What you need to do
Return nothing but the lines from the one containing "font-size: 16px ->" through the end of the records below, exactly as they stand and without pictures.

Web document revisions
===============

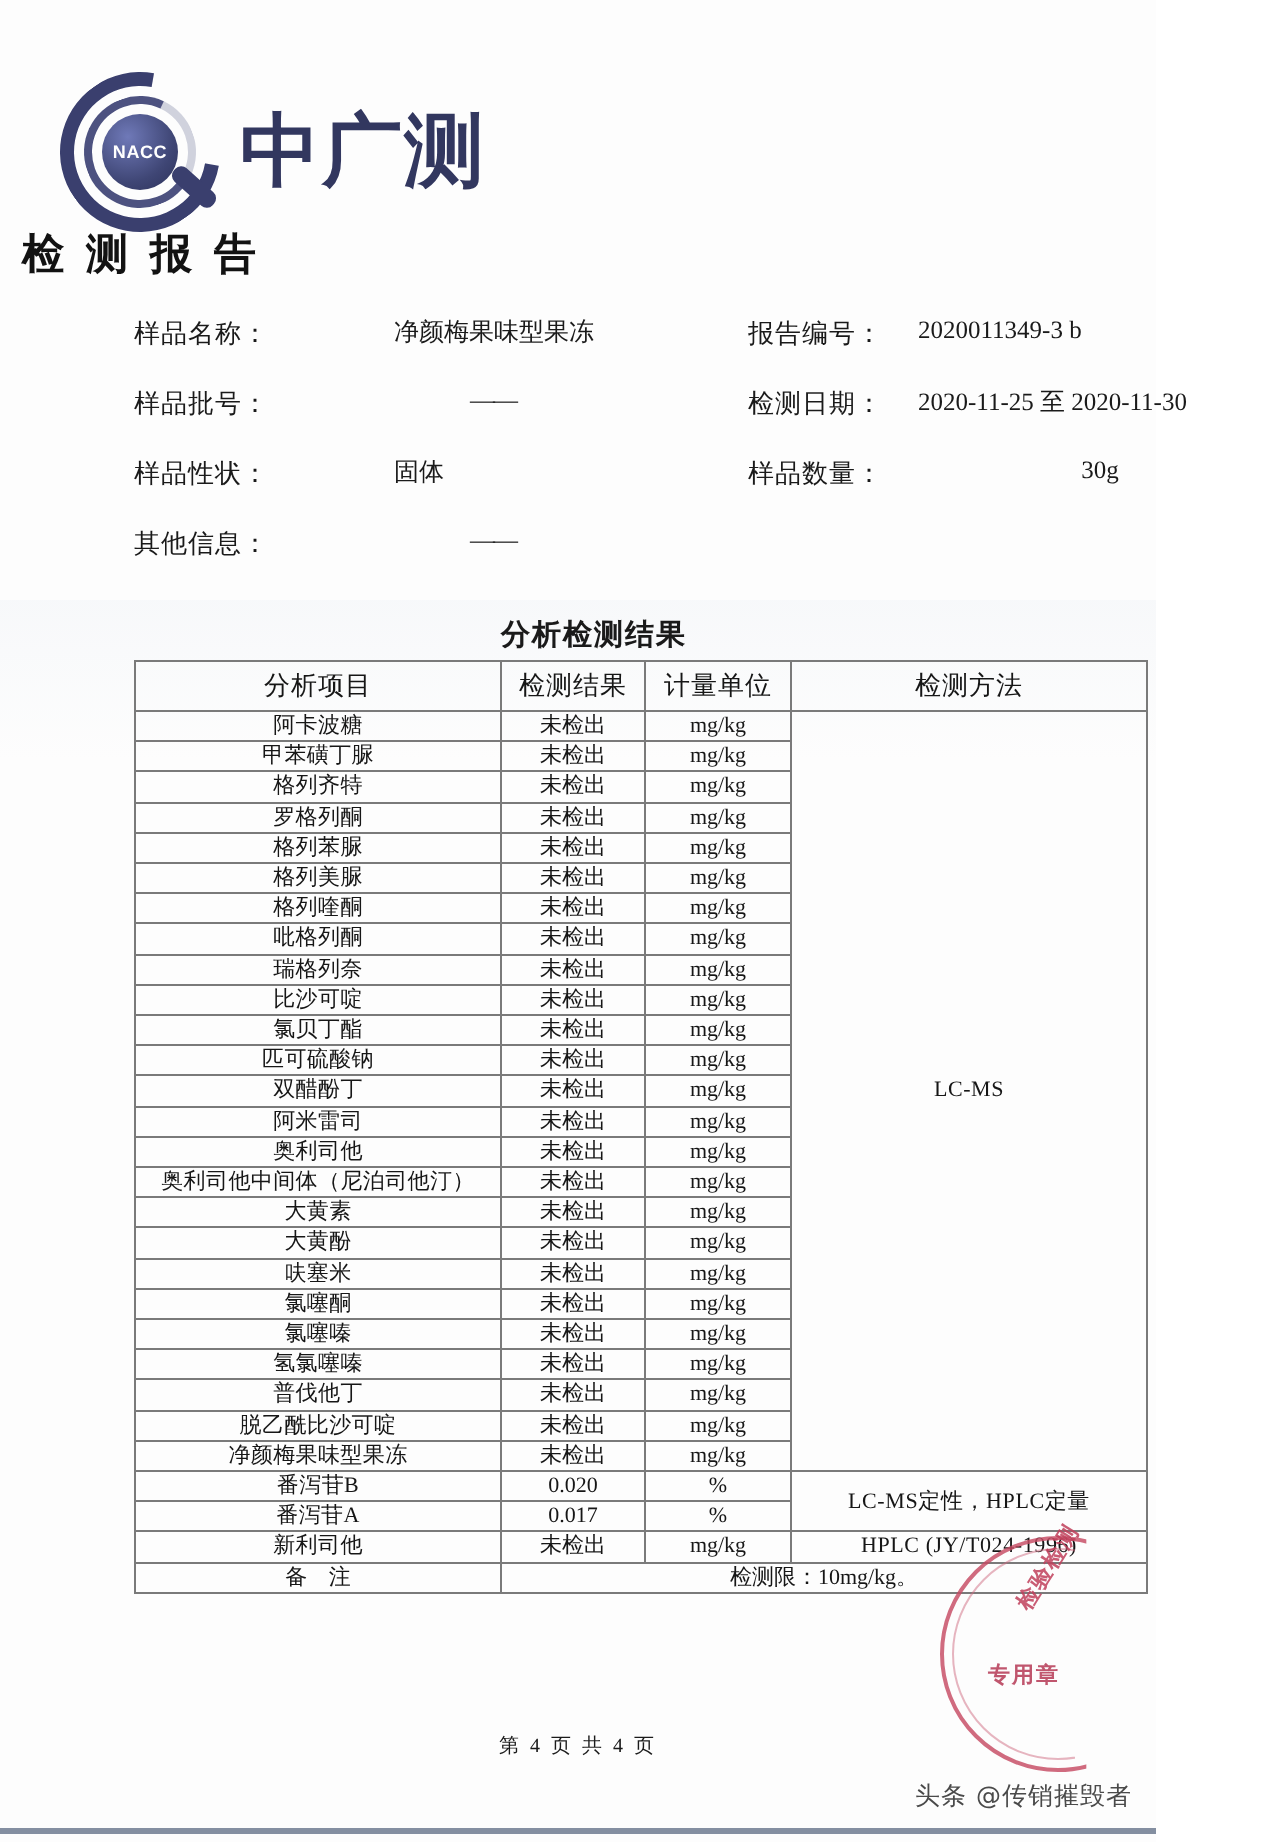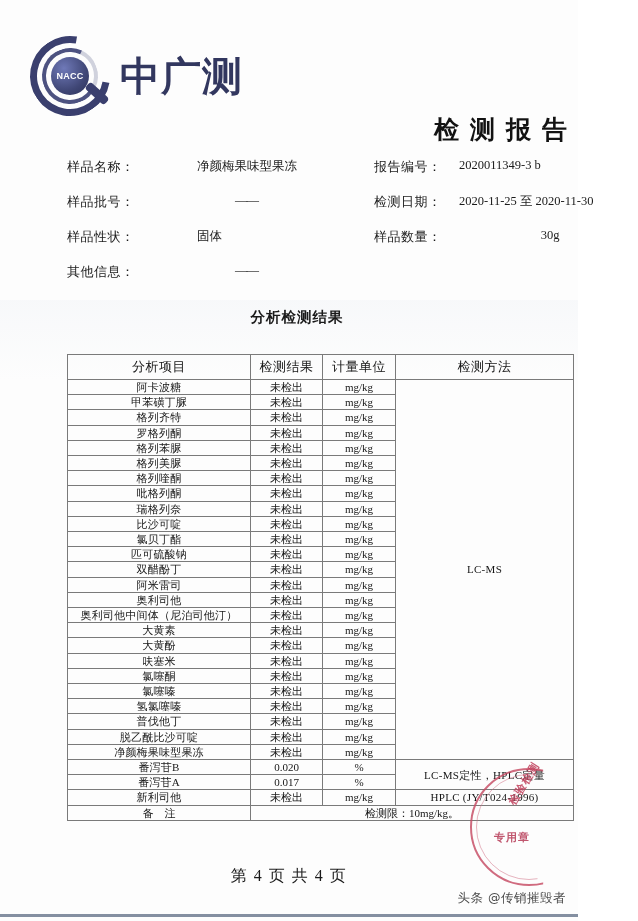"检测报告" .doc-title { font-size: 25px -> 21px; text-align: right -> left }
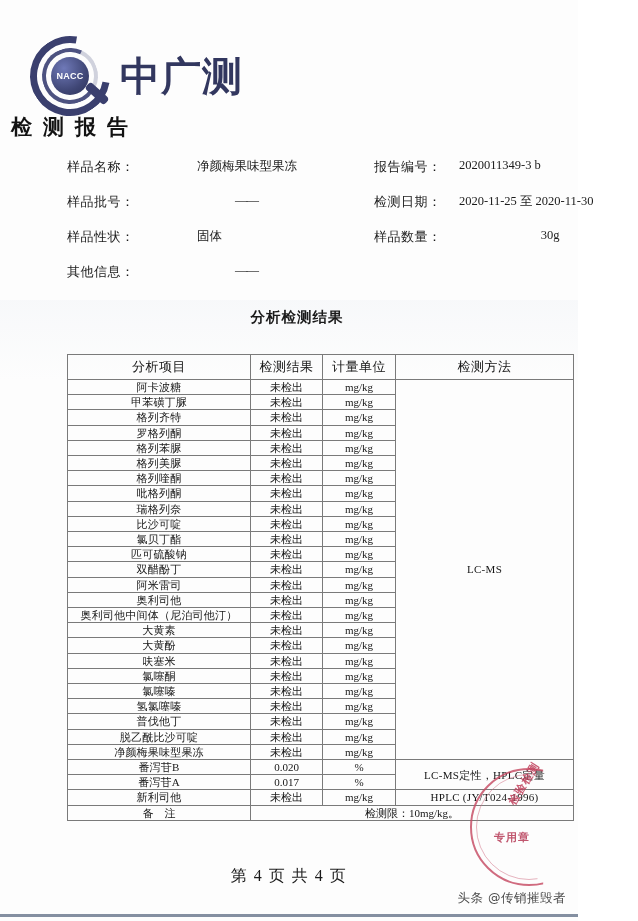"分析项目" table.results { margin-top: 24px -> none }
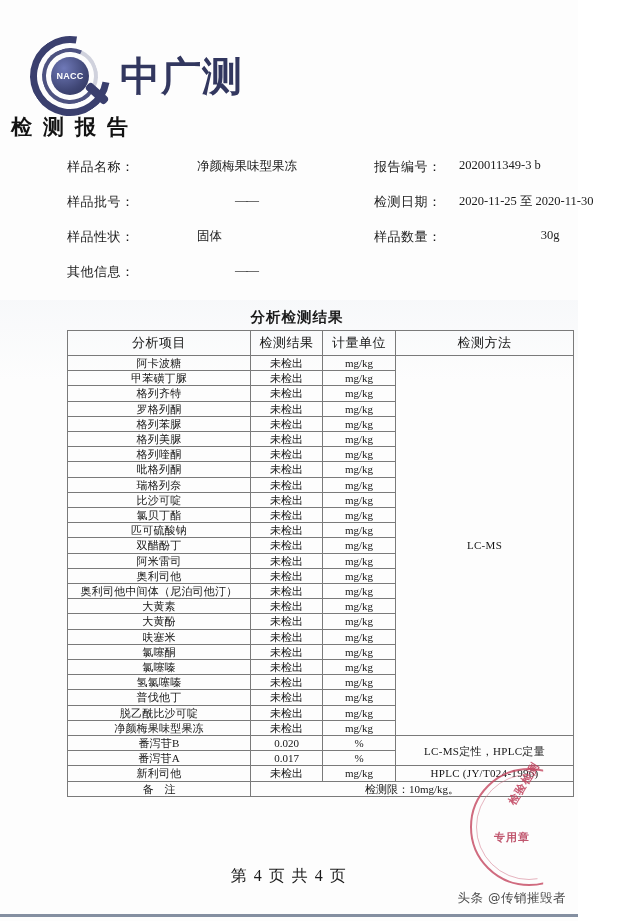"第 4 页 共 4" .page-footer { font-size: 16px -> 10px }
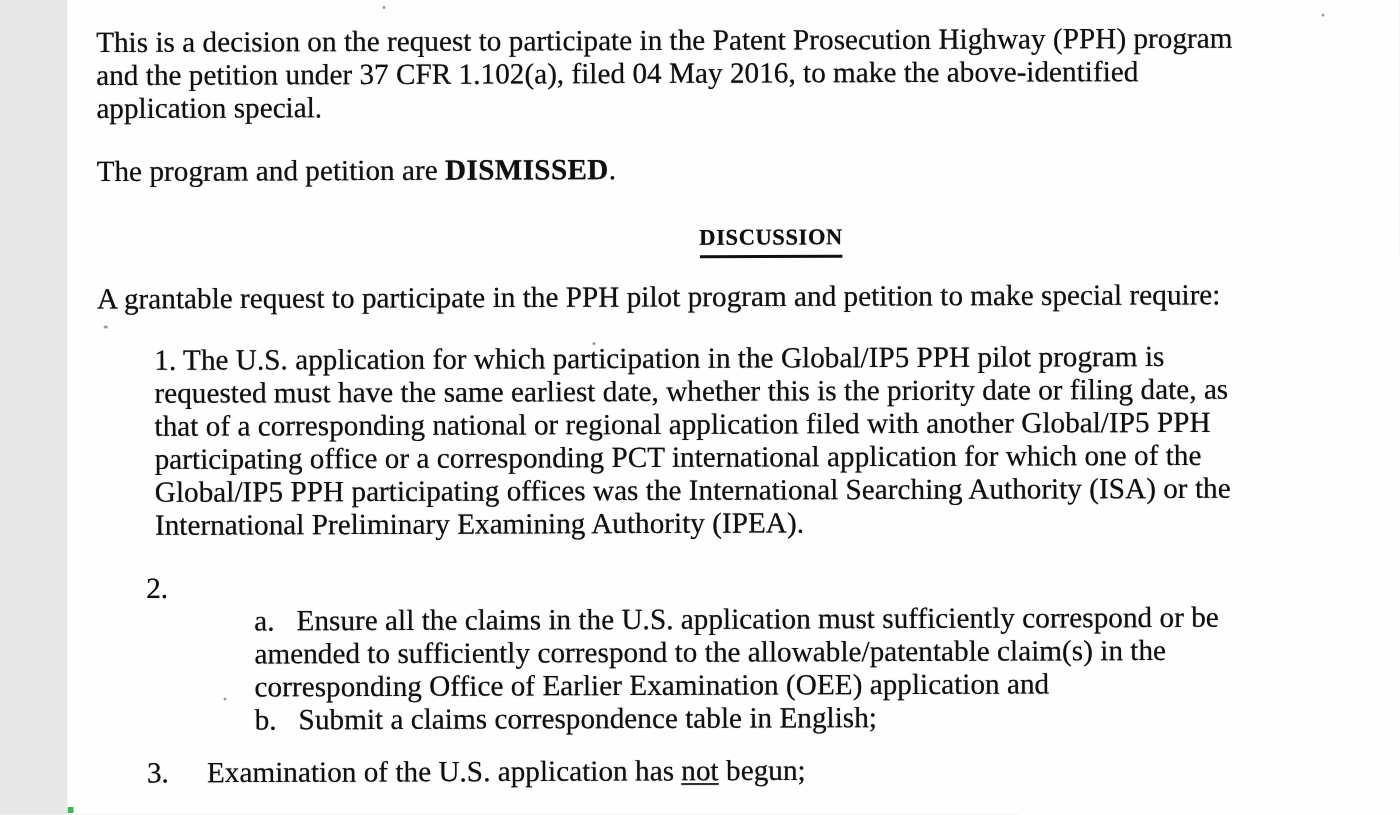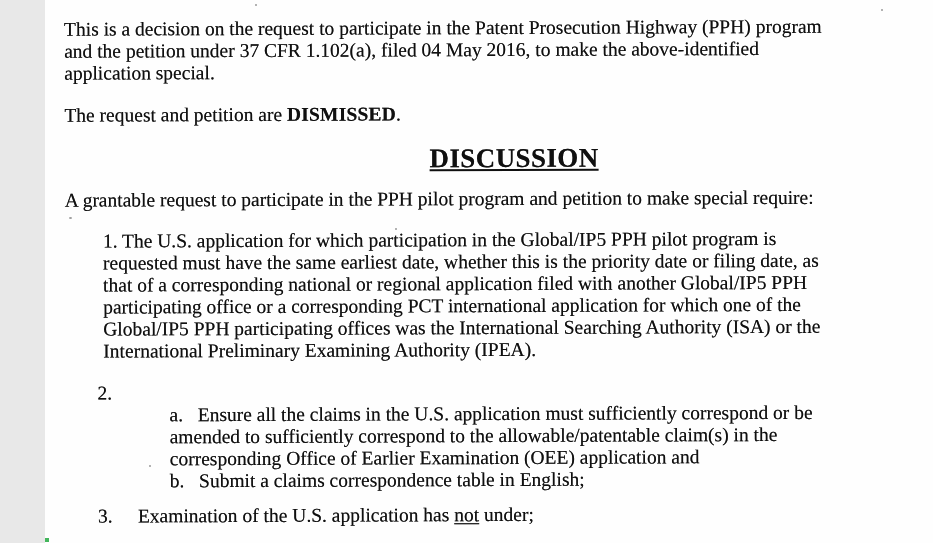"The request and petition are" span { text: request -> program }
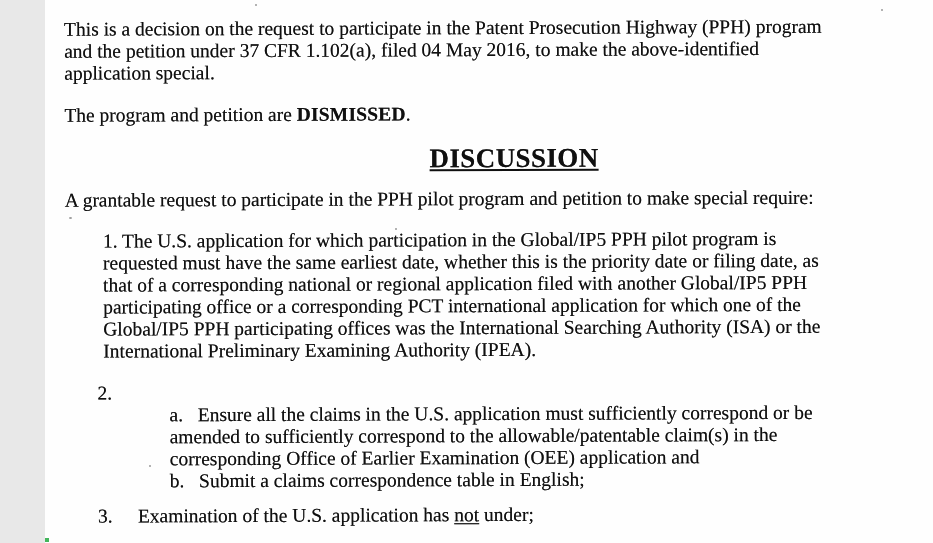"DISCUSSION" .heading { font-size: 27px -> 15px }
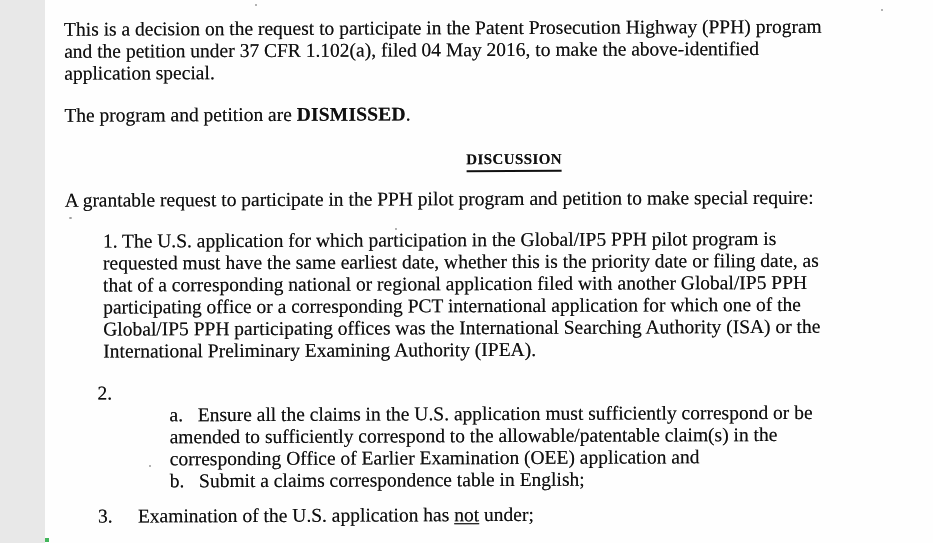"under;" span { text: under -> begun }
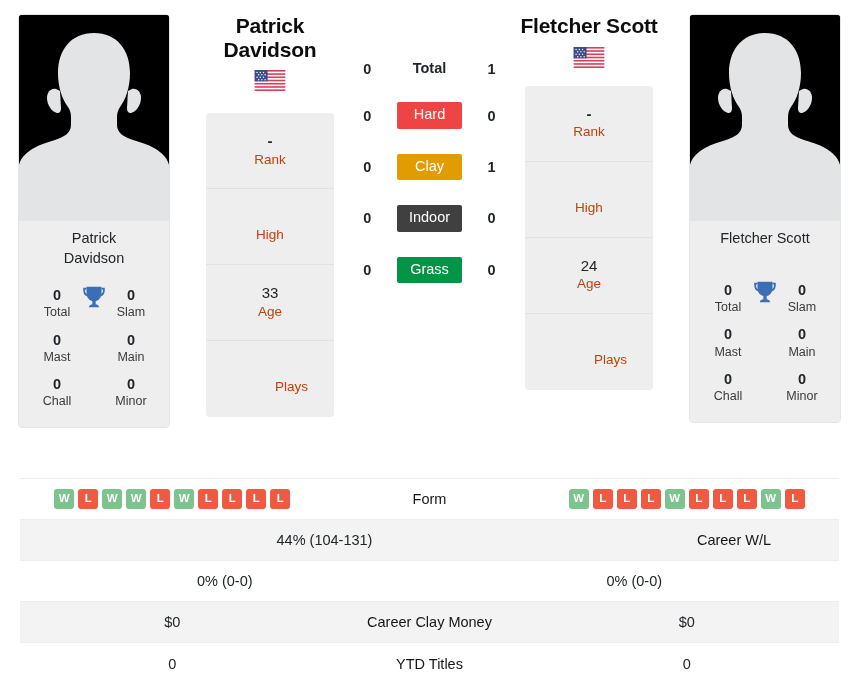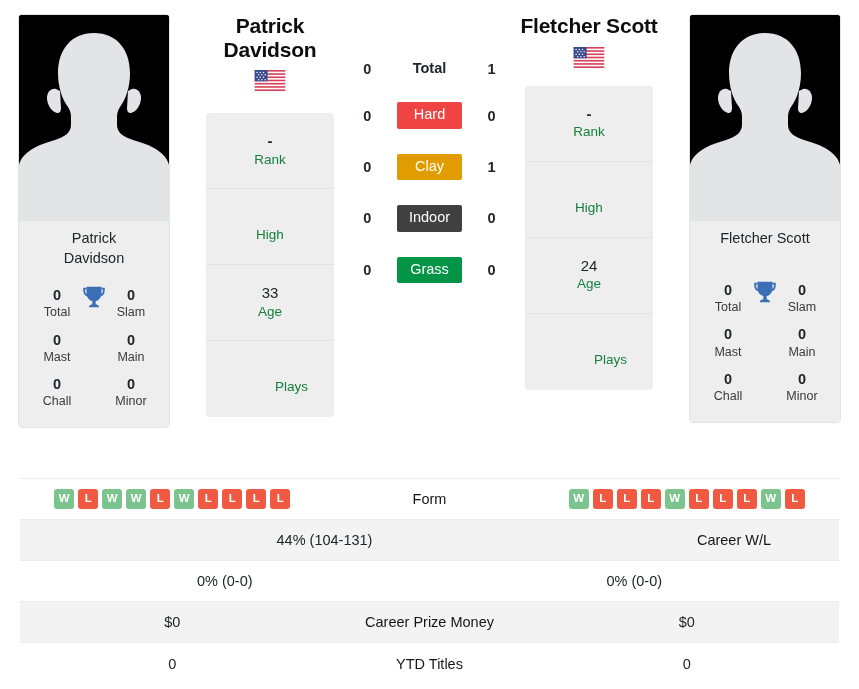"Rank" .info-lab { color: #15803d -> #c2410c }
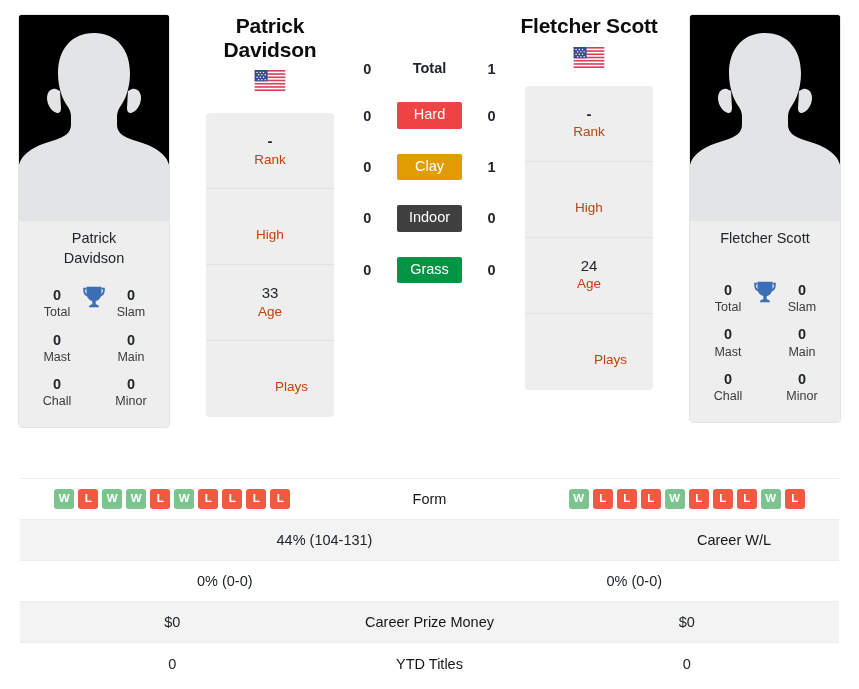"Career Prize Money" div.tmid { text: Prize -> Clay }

===============

Result for this task
"第 4 页 共 4" .page-footer { font-size: 16px -> 10px }
"The request and petition are" span { text: request -> program }
"DISCUSSION" .heading { font-size: 27px -> 15px }
"under;" span { text: under -> begun }
"Rank" .info-lab { color: #15803d -> #c2410c }
"Career Prize Money" div.tmid { text: Prize -> Clay }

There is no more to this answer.